The coalition has laid out a platform of critical needs to enhance public safety across the city and the state, particularly in communities currently directly impacted by coronavirus.
- The provision to all Illinois workers—in CPS schools, public agencies and private businesses—of 15 additional days of paid time off, to align with the quarantine period for COVID-19.
- Testing protocols that place no economic burden on individuals and families in need.
- The creation of a CPS/City of Chicago meal delivery strategy to ensure that low-income students who rely on schools for free/reduced cost breakfast and lunch do not go hungry in isolation in the wake of school closures.
- A shared CPS/City of Chicago plan to ensure that students have access to broadband and computers to participate in remote learning should their school be closed.
- Suspension of CPS’ School Quality Rating Policy, which is heavily biased towards attendance numbers in assessing school “performance.”
- Clear guidance from local government—including City of Chicago and CPS officials—for school workers on both the protocols for “enhanced” and “deep” cleaning. Concerns from rank-and-file janitorial staff are mounting about protocols and a growing lack of access to cleaning supplies. Adequate supplies and cleaning in schools and other public buildings and spaces are also needed.
- A moratorium on evictions and mortgage payments for families in need.
The CTU and others are calling for legislation modeled on a proposed law in Washington State, which provides $100 million in relief for impacted communities and unemployment benefits for workers forced into quarantine by the coronavirus. Illinois legislation should expand paid time off for all workers, including part-time school workers who are parents; secure funding to provide low-income schoolchildren with meals; and create safe spaces for tens of thousands of homeless CPS students at risk of literally no place to go should their schools close. Advocates are also calling for the quick passage of SB471, the Illinois Healthy Workplace Act, which provides workers with a minimum of five days of paid sick leave for all Illinois workers.

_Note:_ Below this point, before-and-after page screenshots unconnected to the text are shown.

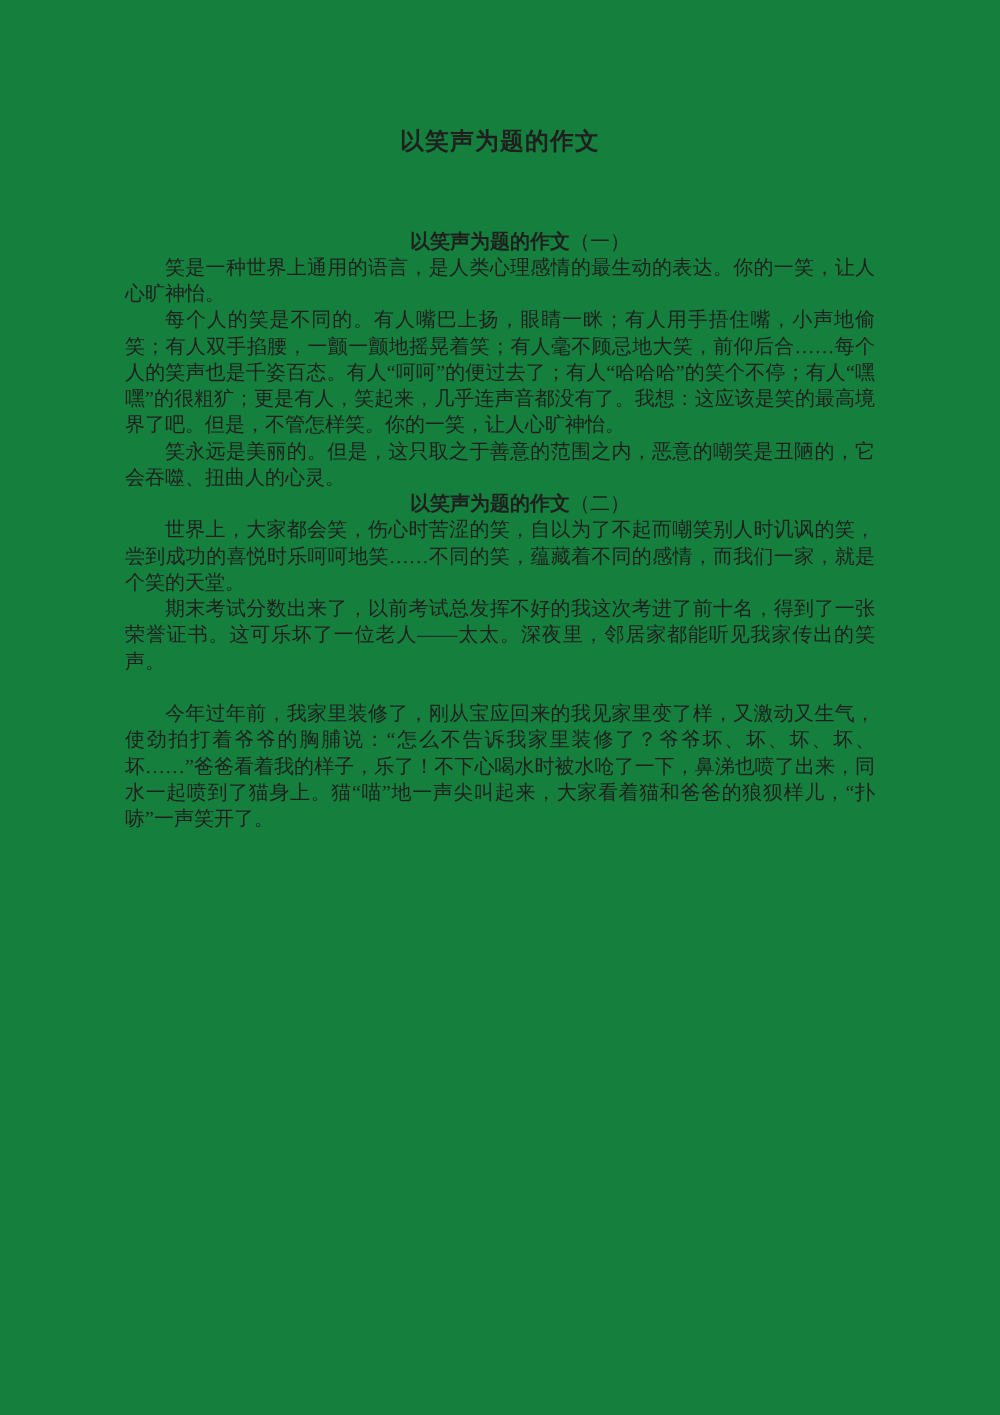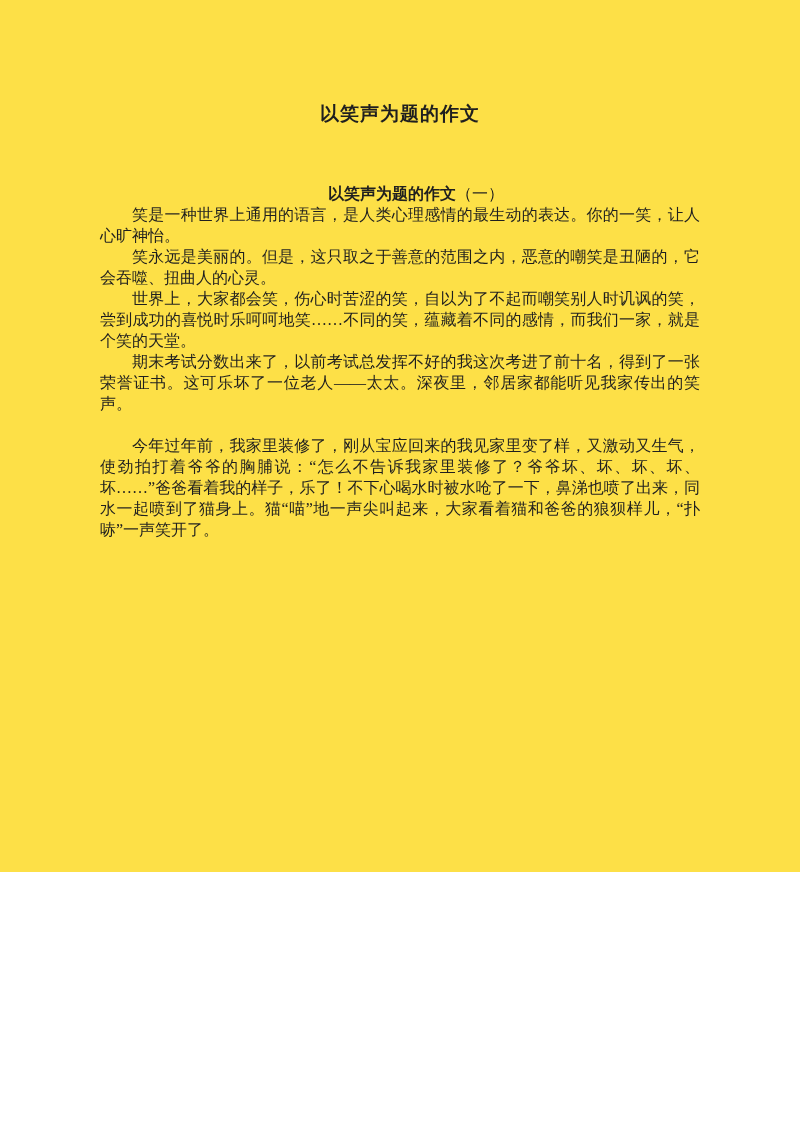"以笑声为题的作文" .page { background: #fde047 -> #15803d; height: 872px -> 1132px }
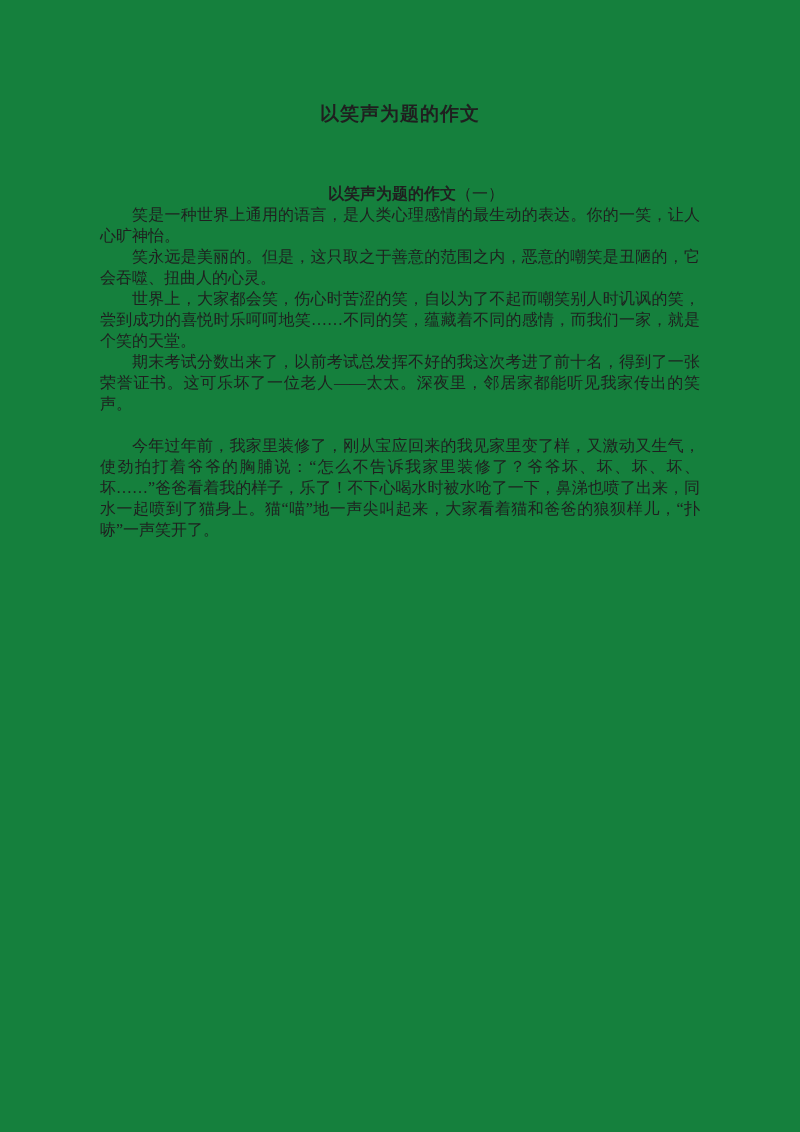"每个人的笑是不同的。有人嘴巴上扬，眼睛一眯；有人用手捂住嘴，小声地偷笑；有人双手" p.para { html: none -> <p>每个人的笑是不同的。有人嘴巴上扬，眼睛一眯；有人用手捂住嘴，小声地偷笑；有人双手掐腰，一颤一颤地摇晃着笑；有人毫不顾忌地大笑，前仰后合……每个人的笑声也是千姿百态。有人“呵呵”的便过去了；有人“哈哈哈”的笑个不停；有人“嘿嘿”的很粗犷；更是有人，笑起来，几乎连声音都没有了。我想：这应该是笑的最高境界了吧。但是，不管怎样笑。你的一笑，让人心旷神怡。</p> }
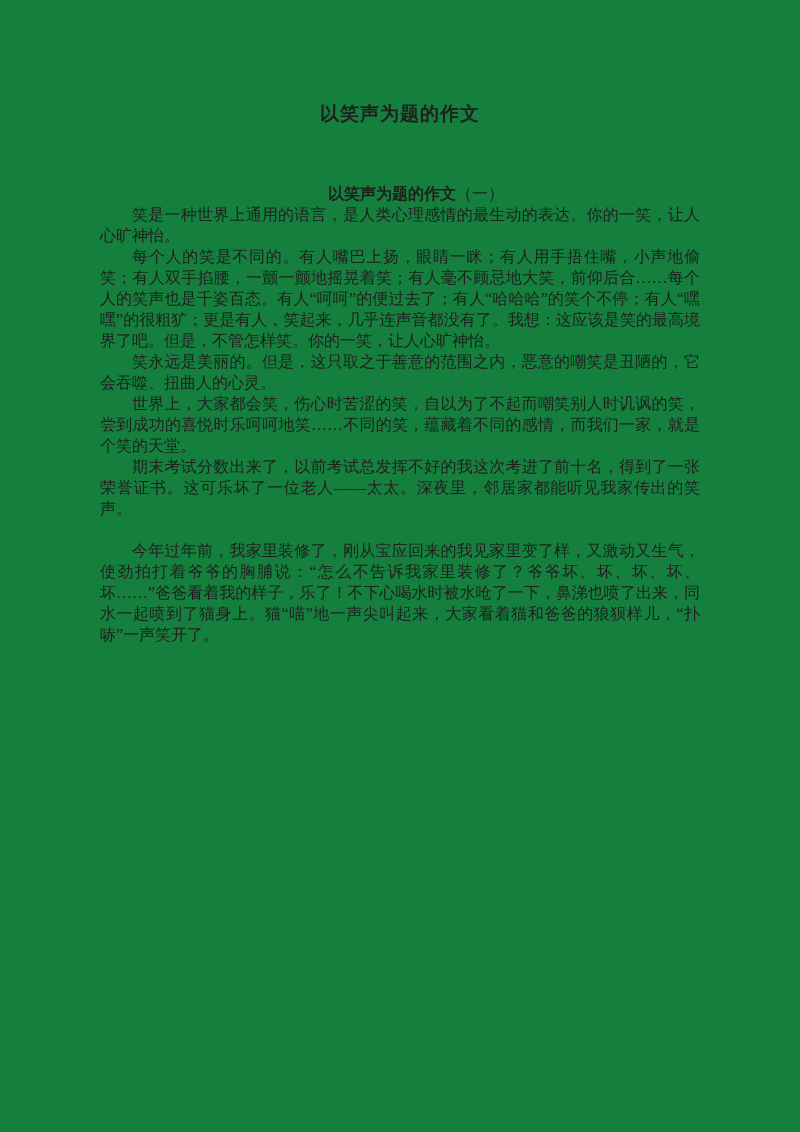"以笑声为题的作文（二）" h2.sec-heading { html: none -> <h2><span>以笑声为题的作文</span><span>（二）</span></h2> }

In CPS, low-wage paraprofessionals—many of whom send their children to public schools—and hourly parent workers are at a particular risk of economic hardship in the event of school closures.
“The City, the State and CPS need to fully commit to paying workers in the event of responses like school closures, and to providing the meals and health care support that students and working class families need,” CTU Vice President Stacy Davis Gates said. “This is one of the richest states in the nation, in the richest nation in the world, and Chicago’s working families and our public school students need and deserve this support.”
CPS is reportedly moving to implement legislation that would vastly expand ‘distance learning’, at a time when thousands of students on Chicago’s South and West Sides confront a dire digital divide locking them out of accessing digital education tools.
“This outbreak puts the health and well-being of our students, their families, our dedicated educators and our neighborhoods at extreme risk,” Davis Gates said. “We’re proposing a platform of common good demands backed by public policy and state and city legislation that provides students and families with access to desperately needed health care support and basic nutrition at the same time that the livelihoods of workers, including part-time parent workers, are protected.”
The common good platform also calls upon government agencies to model other strategies being deployed globally. Italy, for example, just suspended mortgage payments for impacted communities to ease the economic blow of the global crisis on households.